That's a little square inside the sharp.
And that should roughly align horizontally
with the note that it's affecting.
So as we can see, it's affecting the C.
Turning the C into a C sharp here, okay?
So, we have C sharp.
[SOUND] The line below that
is going to be the A and
then right next to that note is a G.
Okay, [SOUND] we'll play all three of
these together starting on the E again.
[SOUND] C sharp on top.
[SOUND] Same thing again [SOUND] and
now we're gonna do the same kind of chord,
but we're just not gonna
play the top C sharp.
We're gonna leave that out, so these two
notes stay the same from here to here.
Same two notes.
[SOUND] Okay, in fact,
you can use the same fingers,
omitting the thumb from the C
sharp if you prefer, okay?
Again, let's just review from
that last D major chord.
Now you're gonna move up to the E here,
C sharp reach up.
And then we're gonna take the off the C
sharp on top and
just play the bottom two notes like that.
All right,
play it until those
chords feel comfortable,
particularly the bridge between
the previous phrase and the next phrase.
All right, let's put it all together.
All right since we play the opening
melody, the last note we're playing
the right hand is gonna be
this F sharp and the D.
I always like to try to connect the
previous material a little bit into new
That's what I call pothole practicing,
filling in your potholes,
before and after.
So now, we have this, so
just remember that, left hand,
we're playing D major chord like this,
the simplified version.
Nice and slow, let's take it together,
ready and play this together.
You're gonna take
advantage of that rest and
jump down with your right hand to the D.
And you're gonna play the D
again together with that.
And switch to the A.
Move this up to the E.
Remember the C sharp here.
Hold onto your thumb.
Move this down to the five and
the C sharp.
Remember now we're gonna
take off the C sharp.
So just play those two notes over here.
So I just coached you through that.
Let's try it again.
Play it through.
A little quieter without so
much yakking while you play.
Give this a try,
see if you can figure this out.
Again, F sharp and D up on top here,
left hand will start on the D.
Ready, and jump down to the D.
Switch and move up left hand.
C sharp, up there.
Again, and
you've got the C sharp on the left.
A lot to coordinate, but
you're gonna be just fine.
I know you can do it.
So get this comfortable before
moving on to the next section.
Okay, just like before, we're gonna take
the last set of notes that we just
finished with in the right hand,
the G and the C-sharp played
with a five and a two, okay?
Now, the next note is gonna takes us to a
C, which is the ledger line note below E.

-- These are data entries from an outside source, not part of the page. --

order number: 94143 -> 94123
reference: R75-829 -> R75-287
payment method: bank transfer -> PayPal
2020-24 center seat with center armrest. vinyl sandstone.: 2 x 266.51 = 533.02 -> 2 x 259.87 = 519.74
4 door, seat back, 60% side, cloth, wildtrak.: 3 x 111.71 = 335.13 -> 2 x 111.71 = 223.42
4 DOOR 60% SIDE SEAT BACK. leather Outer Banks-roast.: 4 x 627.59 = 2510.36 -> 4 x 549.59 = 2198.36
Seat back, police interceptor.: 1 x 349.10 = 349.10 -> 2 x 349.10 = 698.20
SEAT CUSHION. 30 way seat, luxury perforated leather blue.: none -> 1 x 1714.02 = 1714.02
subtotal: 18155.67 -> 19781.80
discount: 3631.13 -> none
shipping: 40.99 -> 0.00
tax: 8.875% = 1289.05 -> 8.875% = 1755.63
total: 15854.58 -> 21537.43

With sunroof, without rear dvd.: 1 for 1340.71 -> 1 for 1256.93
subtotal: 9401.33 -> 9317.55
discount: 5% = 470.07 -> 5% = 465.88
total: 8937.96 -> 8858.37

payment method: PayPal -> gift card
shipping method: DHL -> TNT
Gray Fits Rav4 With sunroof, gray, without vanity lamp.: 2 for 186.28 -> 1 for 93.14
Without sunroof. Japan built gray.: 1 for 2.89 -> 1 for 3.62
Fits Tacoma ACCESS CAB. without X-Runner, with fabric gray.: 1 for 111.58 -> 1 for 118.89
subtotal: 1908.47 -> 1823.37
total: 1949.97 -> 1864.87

And, that has a sharp next to it,
so we're gonna play C-sharp.
And it repeats.
The first line note over here ew.
ew great big.
That's gonna be a B up here, and
I'll switch this pinky with a one.
Same idea that's happening
that we did previously,
it's gonna be an octave
higher to this next note.
This is a high B, and
the space down below that is a G.
Now you can either use a five, four.
Or if you're not comfortable with that
space between those two fingers,
those two weak fingers,
you could try seeing how this feels,
a five three instead.
Your third finger is a lot stronger than
your fourth.
Experiment with it.
If you like this better, great.
If you prefer a three, that option is
certainly something you could use instead.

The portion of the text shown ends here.